Still singing: Rachel Zegler as Snow White. Photo / supplied
Still singing: Rachel Zegler as Snow White. Photo / supplied
Eighty-eight years after Disney released its very first animated feature with its very first princess, Snow White gets another moment to shine. This is the studio’s 23rd live-action remake from its classic cartoon catalogue. And like The Lion King and Aladdin, it’s a CGI-heavy do-over we really didn’t need. It’sbeholden to the 1937 film but clumsy in its updates to the 19th-century fairy tale. And one that made me wonder: who’s it for?
Honouring the 1937 classic, as Snow White Rachel Zegler (Maria from Spielberg’s West Side Story remake) wears the exact same costume and still sings to birds and animals who don’t talk back. There are seven dwarfs, here played by real-life actors but then masked in CGI make-up to render them hyperbolic and, frankly, a bit creepy. And there’s an insipid prince (Andrew Burnap) who can only save Snow by kissing her while she’s asleep – not a very comfortable concept in 2025.
But even if we accept that the source material can’t or shouldn’t change, surely something must to refashion such a famous story for a new audience?
Alas, despite its heavy-handed messaging about fairness, kindness and being beautiful on the inside – which won’t come as a revelation to even the tiniest 21st-century preschooler – this Snow White presents nothing new and everything recycled.
Zegler sings sweetly and we get all the classic hits, but you can’t help wishing the animals would cheekily talk back and the dwarfs were less weird. Animated into an awkward combination of Tintin, The BFG and Mad Magazine’s Alfred E Neuman, Sleepy, Grumpy, Happy and co deliver some good lines but are so unnerving it made me long for 2019′s horrific Cats.

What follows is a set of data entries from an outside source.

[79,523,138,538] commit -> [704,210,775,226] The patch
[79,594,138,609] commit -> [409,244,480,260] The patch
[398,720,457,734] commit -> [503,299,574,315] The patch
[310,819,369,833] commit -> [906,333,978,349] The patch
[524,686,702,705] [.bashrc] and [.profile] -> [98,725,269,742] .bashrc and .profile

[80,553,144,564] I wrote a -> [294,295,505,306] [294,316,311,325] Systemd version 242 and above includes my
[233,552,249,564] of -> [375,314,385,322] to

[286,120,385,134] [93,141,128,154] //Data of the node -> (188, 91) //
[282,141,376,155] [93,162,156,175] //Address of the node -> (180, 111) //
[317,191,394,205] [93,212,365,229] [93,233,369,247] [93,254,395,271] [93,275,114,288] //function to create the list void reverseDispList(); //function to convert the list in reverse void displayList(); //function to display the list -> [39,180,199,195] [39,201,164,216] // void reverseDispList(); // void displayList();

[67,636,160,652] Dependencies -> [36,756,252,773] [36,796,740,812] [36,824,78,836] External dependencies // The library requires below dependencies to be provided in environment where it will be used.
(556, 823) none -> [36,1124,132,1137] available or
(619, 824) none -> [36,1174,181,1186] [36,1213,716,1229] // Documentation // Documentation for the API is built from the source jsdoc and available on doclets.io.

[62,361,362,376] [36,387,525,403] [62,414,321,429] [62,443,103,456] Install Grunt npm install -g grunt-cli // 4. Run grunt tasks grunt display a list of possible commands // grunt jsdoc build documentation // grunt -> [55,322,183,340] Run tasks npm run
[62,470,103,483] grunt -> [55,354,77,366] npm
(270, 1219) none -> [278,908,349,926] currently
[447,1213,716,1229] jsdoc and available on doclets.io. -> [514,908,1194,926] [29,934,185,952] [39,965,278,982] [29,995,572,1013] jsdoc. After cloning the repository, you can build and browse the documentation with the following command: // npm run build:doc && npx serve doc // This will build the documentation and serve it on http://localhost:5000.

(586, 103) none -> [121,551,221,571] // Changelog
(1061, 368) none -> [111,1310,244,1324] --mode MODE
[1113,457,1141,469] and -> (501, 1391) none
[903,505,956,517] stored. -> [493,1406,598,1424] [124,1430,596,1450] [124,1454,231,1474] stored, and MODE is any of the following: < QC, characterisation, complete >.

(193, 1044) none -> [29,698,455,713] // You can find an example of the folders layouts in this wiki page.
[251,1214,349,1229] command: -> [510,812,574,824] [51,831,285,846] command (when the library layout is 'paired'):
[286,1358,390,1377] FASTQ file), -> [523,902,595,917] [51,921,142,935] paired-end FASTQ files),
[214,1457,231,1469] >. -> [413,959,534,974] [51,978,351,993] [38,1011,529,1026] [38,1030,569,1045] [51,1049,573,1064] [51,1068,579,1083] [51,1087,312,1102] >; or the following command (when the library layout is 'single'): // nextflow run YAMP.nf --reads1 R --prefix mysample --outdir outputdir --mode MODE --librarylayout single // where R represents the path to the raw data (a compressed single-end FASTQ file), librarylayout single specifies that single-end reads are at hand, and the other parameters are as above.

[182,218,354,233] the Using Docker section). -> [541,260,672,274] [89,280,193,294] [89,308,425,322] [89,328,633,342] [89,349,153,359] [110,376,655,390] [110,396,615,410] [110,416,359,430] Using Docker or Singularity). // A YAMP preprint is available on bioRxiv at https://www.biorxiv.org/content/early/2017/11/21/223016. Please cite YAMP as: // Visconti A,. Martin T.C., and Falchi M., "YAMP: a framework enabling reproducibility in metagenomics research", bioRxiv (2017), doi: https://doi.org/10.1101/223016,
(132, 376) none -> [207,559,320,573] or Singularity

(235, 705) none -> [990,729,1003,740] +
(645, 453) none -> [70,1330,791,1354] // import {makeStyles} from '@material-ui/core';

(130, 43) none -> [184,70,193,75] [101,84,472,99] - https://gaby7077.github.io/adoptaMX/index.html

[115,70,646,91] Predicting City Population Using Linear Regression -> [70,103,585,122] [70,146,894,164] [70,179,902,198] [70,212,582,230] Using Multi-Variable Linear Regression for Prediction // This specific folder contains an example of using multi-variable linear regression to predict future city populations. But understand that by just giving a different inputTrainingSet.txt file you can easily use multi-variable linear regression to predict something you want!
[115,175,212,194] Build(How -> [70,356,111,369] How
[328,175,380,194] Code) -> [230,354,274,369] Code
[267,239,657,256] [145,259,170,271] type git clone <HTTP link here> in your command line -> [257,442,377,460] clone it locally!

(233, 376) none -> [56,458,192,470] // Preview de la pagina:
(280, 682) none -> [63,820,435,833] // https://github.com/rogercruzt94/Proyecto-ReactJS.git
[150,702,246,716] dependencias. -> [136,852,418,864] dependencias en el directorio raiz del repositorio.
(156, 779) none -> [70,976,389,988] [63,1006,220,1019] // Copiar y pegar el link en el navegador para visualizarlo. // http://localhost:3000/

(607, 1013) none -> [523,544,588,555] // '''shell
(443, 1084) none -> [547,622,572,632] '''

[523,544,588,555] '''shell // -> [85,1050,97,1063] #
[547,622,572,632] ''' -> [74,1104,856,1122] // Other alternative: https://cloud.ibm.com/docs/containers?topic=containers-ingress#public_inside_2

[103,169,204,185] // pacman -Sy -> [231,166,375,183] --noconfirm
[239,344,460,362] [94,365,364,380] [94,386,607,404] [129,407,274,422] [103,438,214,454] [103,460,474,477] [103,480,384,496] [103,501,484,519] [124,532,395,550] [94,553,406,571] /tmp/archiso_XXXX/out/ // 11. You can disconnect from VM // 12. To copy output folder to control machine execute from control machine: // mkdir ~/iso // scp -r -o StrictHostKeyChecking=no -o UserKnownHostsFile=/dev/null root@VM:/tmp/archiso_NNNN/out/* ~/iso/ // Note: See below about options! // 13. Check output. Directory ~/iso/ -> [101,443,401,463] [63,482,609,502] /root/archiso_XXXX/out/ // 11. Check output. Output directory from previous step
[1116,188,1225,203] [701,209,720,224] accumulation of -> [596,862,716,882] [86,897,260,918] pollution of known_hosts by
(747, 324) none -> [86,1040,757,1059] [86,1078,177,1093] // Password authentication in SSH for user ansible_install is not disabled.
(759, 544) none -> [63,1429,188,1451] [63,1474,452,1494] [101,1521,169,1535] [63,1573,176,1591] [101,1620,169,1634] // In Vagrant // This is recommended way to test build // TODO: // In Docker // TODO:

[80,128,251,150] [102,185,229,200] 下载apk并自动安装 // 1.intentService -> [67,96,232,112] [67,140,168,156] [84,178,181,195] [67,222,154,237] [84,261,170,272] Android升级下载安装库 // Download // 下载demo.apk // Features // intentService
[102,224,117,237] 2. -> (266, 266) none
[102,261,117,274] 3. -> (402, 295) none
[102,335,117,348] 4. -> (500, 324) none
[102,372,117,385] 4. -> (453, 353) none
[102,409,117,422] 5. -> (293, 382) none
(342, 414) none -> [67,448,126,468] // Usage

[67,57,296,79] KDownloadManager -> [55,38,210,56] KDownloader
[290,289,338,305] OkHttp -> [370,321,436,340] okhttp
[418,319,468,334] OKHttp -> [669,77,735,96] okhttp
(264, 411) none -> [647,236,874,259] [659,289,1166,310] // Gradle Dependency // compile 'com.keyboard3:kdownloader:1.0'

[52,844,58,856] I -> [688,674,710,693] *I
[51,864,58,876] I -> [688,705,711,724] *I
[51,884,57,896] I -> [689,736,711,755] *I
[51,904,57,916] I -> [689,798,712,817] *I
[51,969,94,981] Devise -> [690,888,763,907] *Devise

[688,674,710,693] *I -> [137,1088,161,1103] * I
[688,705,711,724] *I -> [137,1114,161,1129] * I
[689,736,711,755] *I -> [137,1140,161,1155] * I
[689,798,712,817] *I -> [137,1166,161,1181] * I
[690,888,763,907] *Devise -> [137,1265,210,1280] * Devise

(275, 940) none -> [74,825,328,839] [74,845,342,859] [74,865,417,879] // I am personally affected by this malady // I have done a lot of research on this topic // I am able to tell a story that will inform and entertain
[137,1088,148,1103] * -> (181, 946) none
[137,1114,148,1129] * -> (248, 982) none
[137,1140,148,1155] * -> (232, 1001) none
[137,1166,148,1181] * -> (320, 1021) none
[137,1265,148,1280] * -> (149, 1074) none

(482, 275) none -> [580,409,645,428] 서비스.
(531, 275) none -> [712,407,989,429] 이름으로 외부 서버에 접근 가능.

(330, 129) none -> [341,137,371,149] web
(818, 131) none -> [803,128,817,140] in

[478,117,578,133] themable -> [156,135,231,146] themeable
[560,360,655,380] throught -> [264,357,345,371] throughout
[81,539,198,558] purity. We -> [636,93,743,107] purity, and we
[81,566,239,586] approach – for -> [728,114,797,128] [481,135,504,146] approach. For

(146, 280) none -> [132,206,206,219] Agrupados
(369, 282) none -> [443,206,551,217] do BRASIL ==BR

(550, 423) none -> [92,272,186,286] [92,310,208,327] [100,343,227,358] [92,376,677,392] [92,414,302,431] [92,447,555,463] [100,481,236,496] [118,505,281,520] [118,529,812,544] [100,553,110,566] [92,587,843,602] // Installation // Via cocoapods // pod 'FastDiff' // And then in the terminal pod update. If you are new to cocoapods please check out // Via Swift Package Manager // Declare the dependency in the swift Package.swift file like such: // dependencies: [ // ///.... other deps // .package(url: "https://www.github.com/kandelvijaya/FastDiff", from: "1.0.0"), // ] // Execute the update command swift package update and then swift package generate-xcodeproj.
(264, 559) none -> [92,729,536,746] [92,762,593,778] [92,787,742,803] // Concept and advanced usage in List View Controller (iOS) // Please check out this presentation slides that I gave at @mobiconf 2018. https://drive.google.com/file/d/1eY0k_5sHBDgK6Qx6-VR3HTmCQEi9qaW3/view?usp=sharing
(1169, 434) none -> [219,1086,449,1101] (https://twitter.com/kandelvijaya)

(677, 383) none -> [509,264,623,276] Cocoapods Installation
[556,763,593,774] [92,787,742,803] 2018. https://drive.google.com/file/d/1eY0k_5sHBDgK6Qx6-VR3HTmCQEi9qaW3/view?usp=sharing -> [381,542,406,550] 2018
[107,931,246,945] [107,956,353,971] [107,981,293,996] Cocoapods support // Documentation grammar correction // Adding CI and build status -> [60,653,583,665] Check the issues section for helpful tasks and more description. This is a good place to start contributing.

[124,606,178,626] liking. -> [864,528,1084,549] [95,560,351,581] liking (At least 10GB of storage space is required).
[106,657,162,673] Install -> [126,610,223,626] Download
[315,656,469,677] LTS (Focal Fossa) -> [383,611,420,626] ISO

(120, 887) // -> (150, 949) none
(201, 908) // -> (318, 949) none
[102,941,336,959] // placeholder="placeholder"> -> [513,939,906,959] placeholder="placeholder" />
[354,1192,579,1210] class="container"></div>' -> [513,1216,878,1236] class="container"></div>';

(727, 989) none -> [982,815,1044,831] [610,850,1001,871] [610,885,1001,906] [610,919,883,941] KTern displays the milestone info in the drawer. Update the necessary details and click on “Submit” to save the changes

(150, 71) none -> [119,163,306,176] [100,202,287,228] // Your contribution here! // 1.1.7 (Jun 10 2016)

Meanwhile, theatre actor Burnap – clearly styled like Cary Elwes in The Princess Bride – attempts a feisty bandit who’s really just a pasty fellow with a reedy tenor voice, and a total lack of screen presence. The only time things perk up is when evil queen Gal Gadot (Wonder Woman) belts out an unexpectedly good musical number, complete with dancing chorus of sycophantic servants. She’s not quite Angelina Jolie from Maleficent, but Gadot also gets the best costumes, made from a mass of sea-green mosaic mirrors (get it?) and stained glass.
In the end, though, the story is old-fashioned and boring, and today’s children are used to much more dynamic entertainment. Old-timers simply get an uninspired new version of a beloved childhood tale. I wish I’d been more appreciative of Wicked.